Ecstasy of De-Feet

Accident Survivor Plays Great Poker… With His Toes!

"Defeat" is a word that's simply not in William Rockwell's vocabulary. But "determination" definitely is. And if determination were the sole prerequisite for ascending to the pinnacle of poker, William would have a guaranteed future full of bracelets and C-notes.

Now 35, the Santee, California, resident first learned to play poker when he was around 18 and visiting Indian casinos in California. He played other casino games back then, mostly blackjack, but he knew the basics of poker, too, having played with buddies in home games. When he turned 21, William went to Vegas, walked into the Gold Spike downtown, and found a poker table going. The game was seven-card stud. William sat down at the table and "cleaned the old guys out and shut the game down." He instantly fell in love with "the roller-coaster ride," he says, so he started playing more and more and more.

He switched to hold'em and has been playing "for 14 or 15 years now, once I started, I couldn't stop." But there was the matter of the accident.

William says he doesn't mind talking about it: "I was driving a 1990 FZR 600 Yamaha race rocket motorcycle, it's a speed bike, a sports bike. It belonged to a friend who had just finished paying for it three days before. The friend offered to let me take it for a drive, and I got crazy: I was doing 90 to 120. I had forgotten about an approaching four way stop, and I smashed into the side of a '79 Cadi. My body went into the card. When the paramedics got there, actually, I was dead. They revived me, but I died again in the helicopter as they were airlifting me to the hospital. They revived me again, got me to the hospital, and began operating on me. I died for a third time during surgery, which lasted 12 hours, and when it was over, I was in a coma, but I came out of it pretty quickly.

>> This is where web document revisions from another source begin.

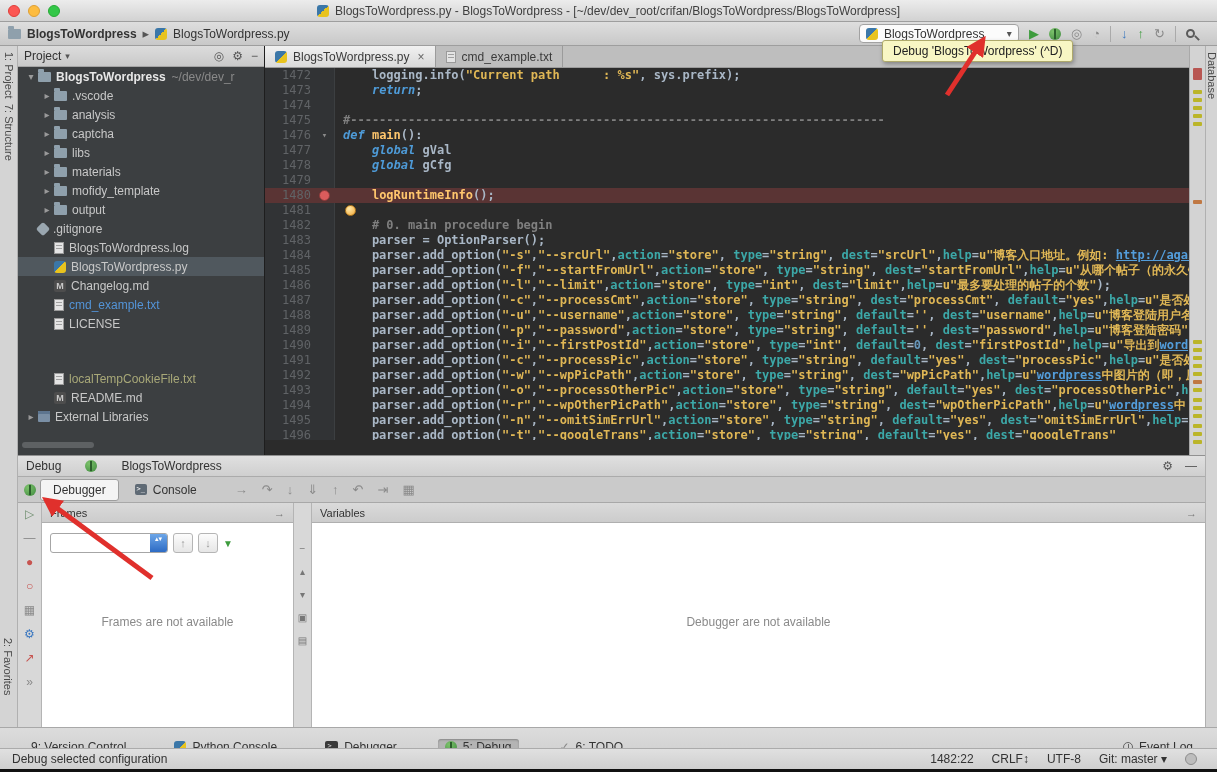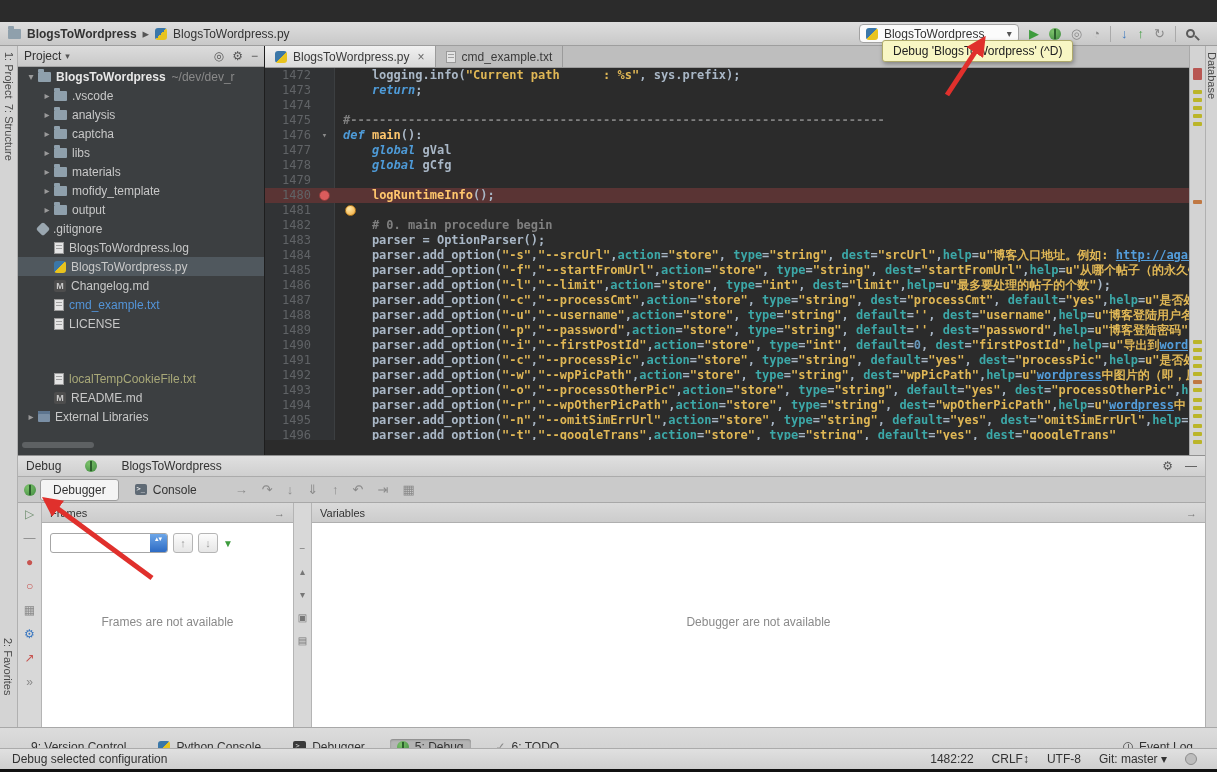--- a/index.html
+++ b/index.html
@@ -164,38 +164,47 @@
     line-height:18px; font-size:11px; }
   .empty-msg { position:absolute; left:0; right:0; top:92px; text-align:center; color:#8A8A8A; }
   #mini-col { flex:0 0 18px; background:#D8D8D8; border-right:1px solid #B4B4B4;
     display:flex; flex-direction:column; align-items:center; gap:12px; padding-top:40px;
     color:#777; font-size:10px; }
   #vars-panel { flex:1; display:flex; flex-direction:column; }
 
   
   #windows-bar { left:0; top:727px; width:1217px; height:38px;
     background:linear-gradient(#DCDCDC,#CCCCCC); border-top:1px solid #A8A8A8;
-    display:flex; align-items:center; gap:18px; padding:0 24px; color:#333; }
+    display:flex; align-items:center; gap:34px; padding:0 24px; color:#333; }
   .wb-item { display:flex; align-items:center; gap:6px; padding:1px 7px; border-radius:3px; }
   .wb-item.active { background:#B4B4B4; box-shadow:inset 0 1px 2px rgba(0,0,0,.25); }
   #wb-right { margin-left:auto; display:flex; align-items:center; gap:6px; }
   #status-bar { left:0; top:748px; width:1217px; height:21px;
     background:linear-gradient(#E0E0E0,#CFCFCF); border-top:1px solid #ABABAB;
     display:flex; align-items:center; padding:8px 12px; color:#333; }
   #status-right { margin-left:auto; display:flex; align-items:center; gap:18px; margin-right:8px; }
   #bottom-strip { left:0; top:769px; width:1217px; height:3px; background:#111; }
 
   
   #overlay { position:absolute; left:0; top:0; z-index:60; pointer-events:none; }
 </style>
 </head>
 <body>
 
 <div id="app">
 
+  <div id="titlebar" class="abs">
+    <span class="traffic t-red"></span>
+    <span class="traffic t-yellow"></span>
+    <span class="traffic t-green"></span>
+    <div id="title-text">
+      <span class="ic ic-py"></span>
+      <span>BlogsToWordpress.py - BlogsToWordpress - [~/dev/dev_root/crifan/BlogsToWordpress/BlogsToWordpress]</span>
+    </div>
+  </div>
 
   <div id="toolbar" class="abs">
     <div class="nav-left">
       <span class="ic ic-folder"></span>
       <b>BlogsToWordpress</b>
       <span class="tb-icon">▸</span>
       <span class="ic ic-py"></span>
       <span>BlogsToWordpress.py</span>
     </div>
     <div class="spacer"></div>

"When I came out of the coma, a nurse was in the room, eating a sandwich, and all I could think about was how hungry I was. The nurse was amazed I had regained consciousness that quickly. She told me what had happened to me.

"I was in the intensive care unit for two weeks, with another week in the hospital after that, and then I went into rehab. That's where they gave me the idea of using my feet for everything. Using a mouth stick to type was too hard, using my feet were easier. I've had 16 years of practice now, so I'm limber." He uses his feet for a myriad of things now, and can even eat with them.

If poker is his life, golf is his hobby, or one of them, and he hasn't let the loss of the use of his arms be an impediment there, either. Just as he has adapted in poker, sliding the cards up a wooden ramp, displaying them between his toes, and stacking small stacks of chips with his feet, he's adapted similarly to golf. He putts with his teeth and swings the putter with his right leg, a method that works so well for him that William ranks 158th out of the top 300 putters in the world. He is both fiercely athletic and highly competitive, two traits that have served him well after the accident as he seeks to play serious poker and live as normal a life as possible.

When asked how he overcame the hand he was dealt, William answers, "I just took it as the biggest challenge of my life. Perseverance was part of it. I wasn't ready to quit yet. I was young and wanted to continue my life. Stubbornness might have something to do with it. I never give up. I feel like if I want something enough, if I work at it, I can do it."

Poker, like life, is a complex game. There is a luck factor, good and bad. But if determination and perseverance count for anything, William Rockwell seems headed for poker greatness. In life, he's already won.